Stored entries
+ + + + + + +
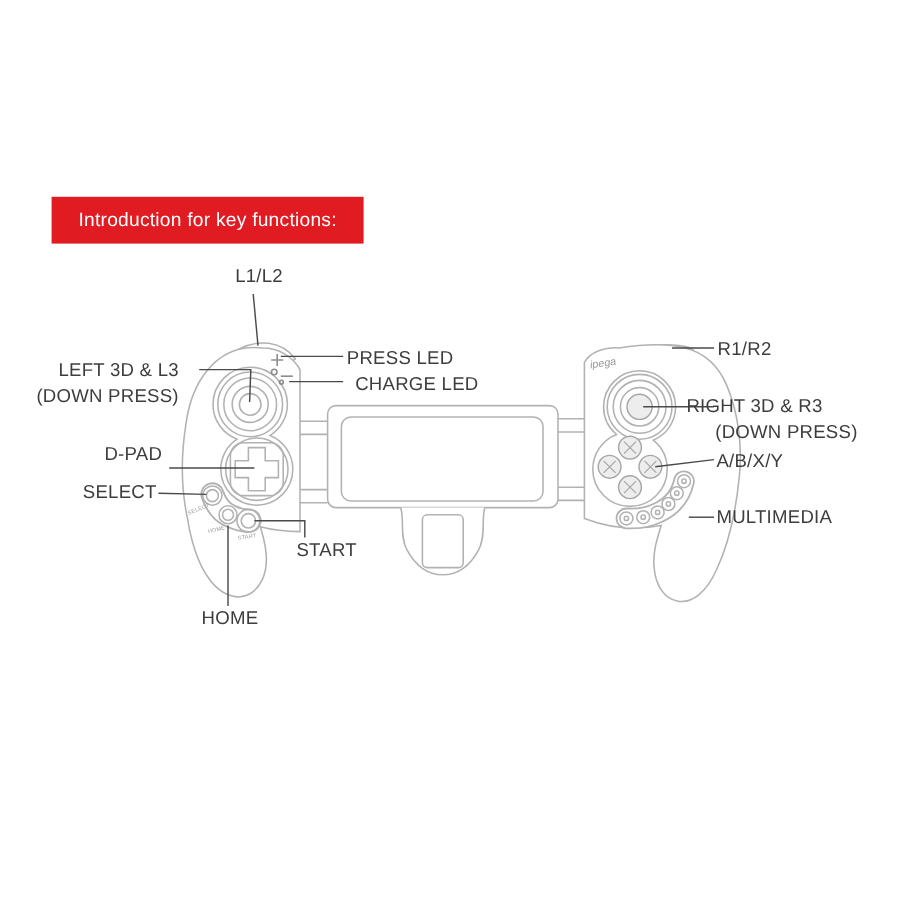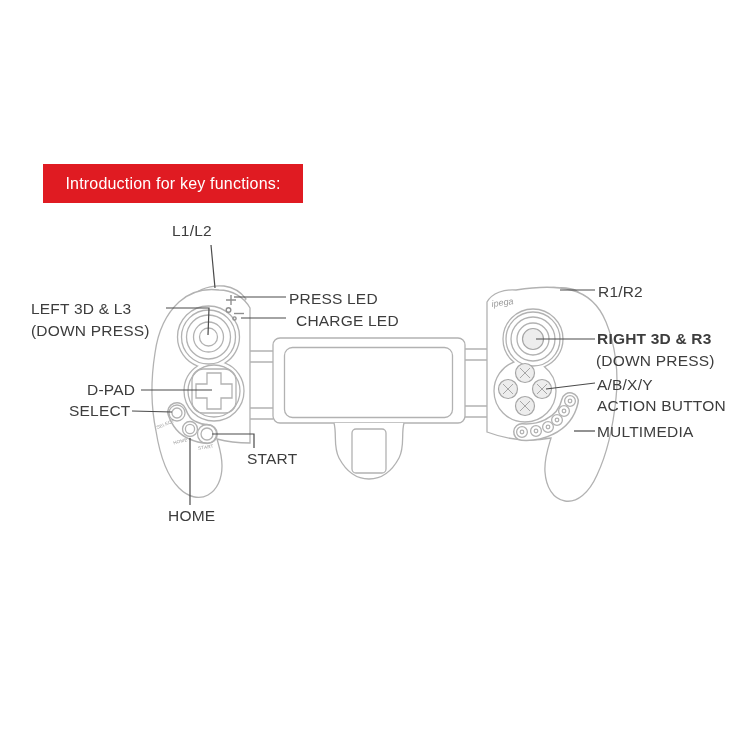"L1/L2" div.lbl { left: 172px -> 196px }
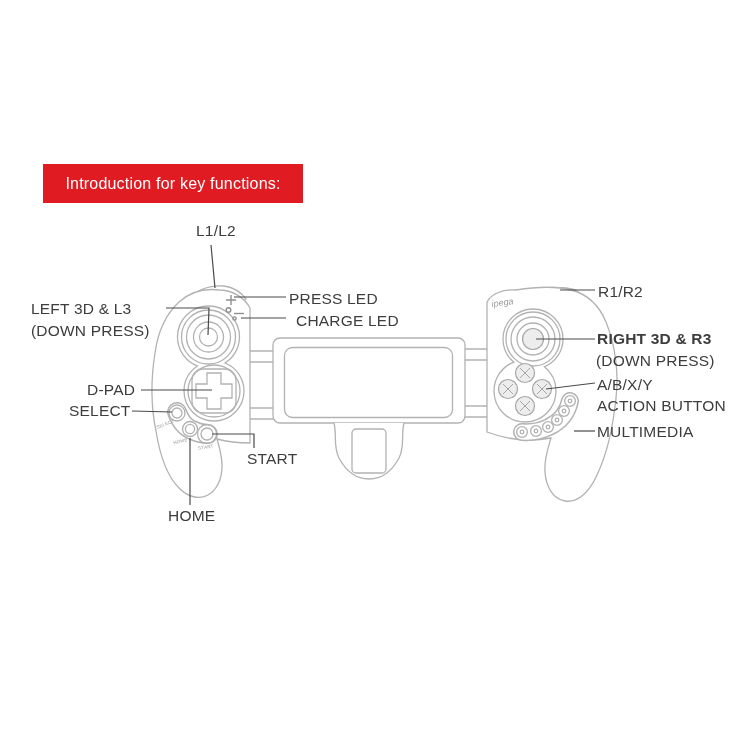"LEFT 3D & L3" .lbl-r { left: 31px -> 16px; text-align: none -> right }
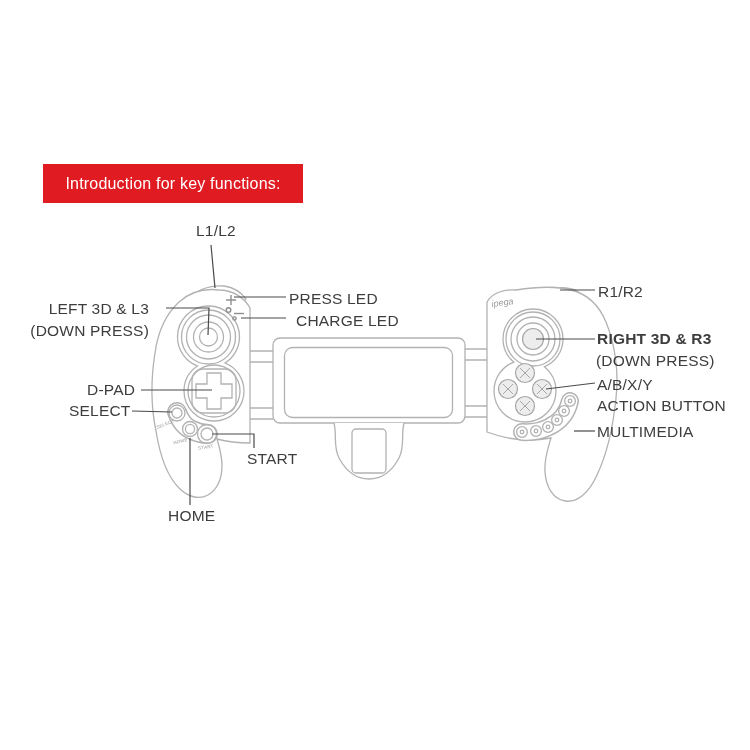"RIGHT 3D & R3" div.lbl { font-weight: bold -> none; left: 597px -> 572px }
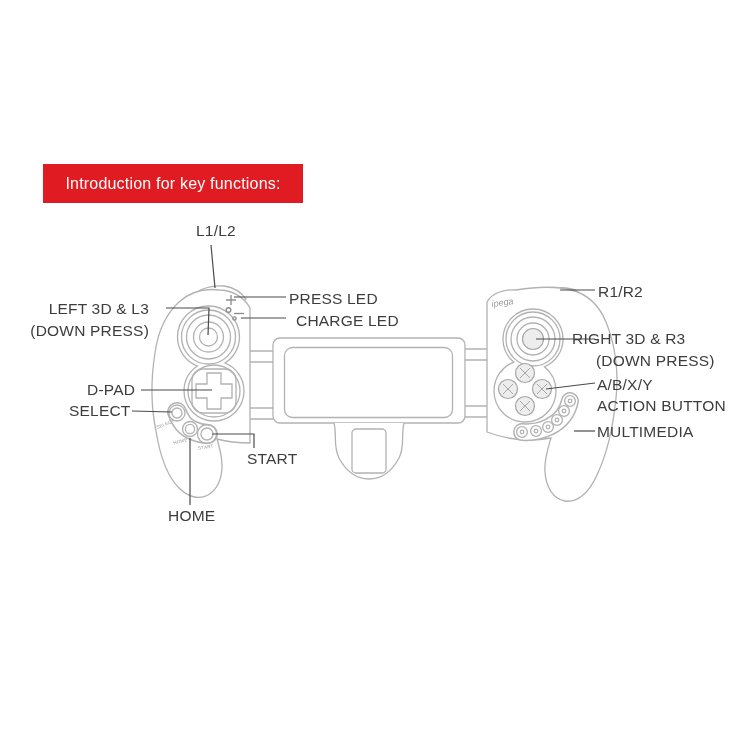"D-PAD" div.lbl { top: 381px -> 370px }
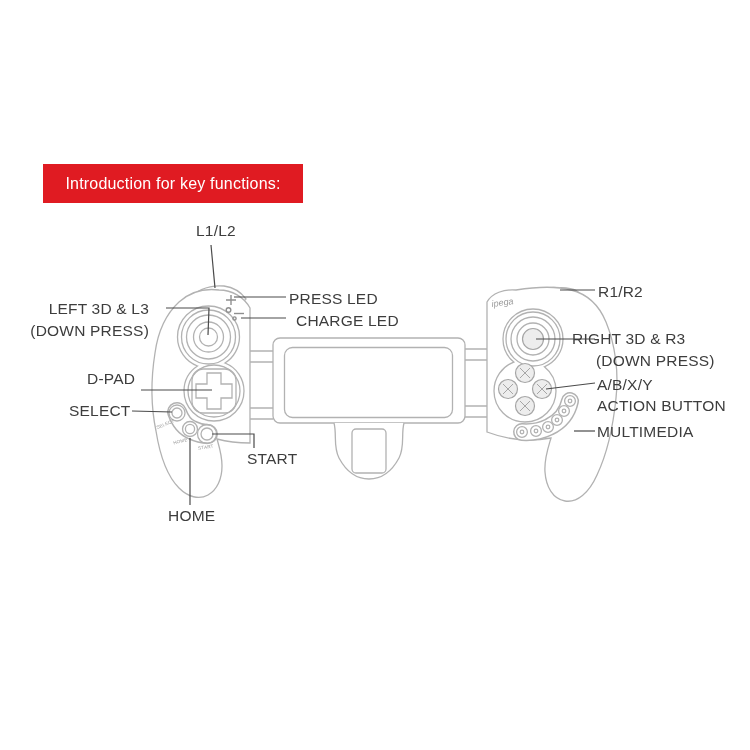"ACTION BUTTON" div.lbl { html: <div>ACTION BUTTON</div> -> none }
+ + + + + + +
BRIEF
Line for line, restate the data above and omit every picture.

SOLVED EXERCISE
"L1/L2" div.lbl { left: 172px -> 196px }
"LEFT 3D & L3" .lbl-r { left: 31px -> 16px; text-align: none -> right }
"RIGHT 3D & R3" div.lbl { font-weight: bold -> none; left: 597px -> 572px }
"D-PAD" div.lbl { top: 381px -> 370px }
"ACTION BUTTON" div.lbl { html: <div>ACTION BUTTON</div> -> none }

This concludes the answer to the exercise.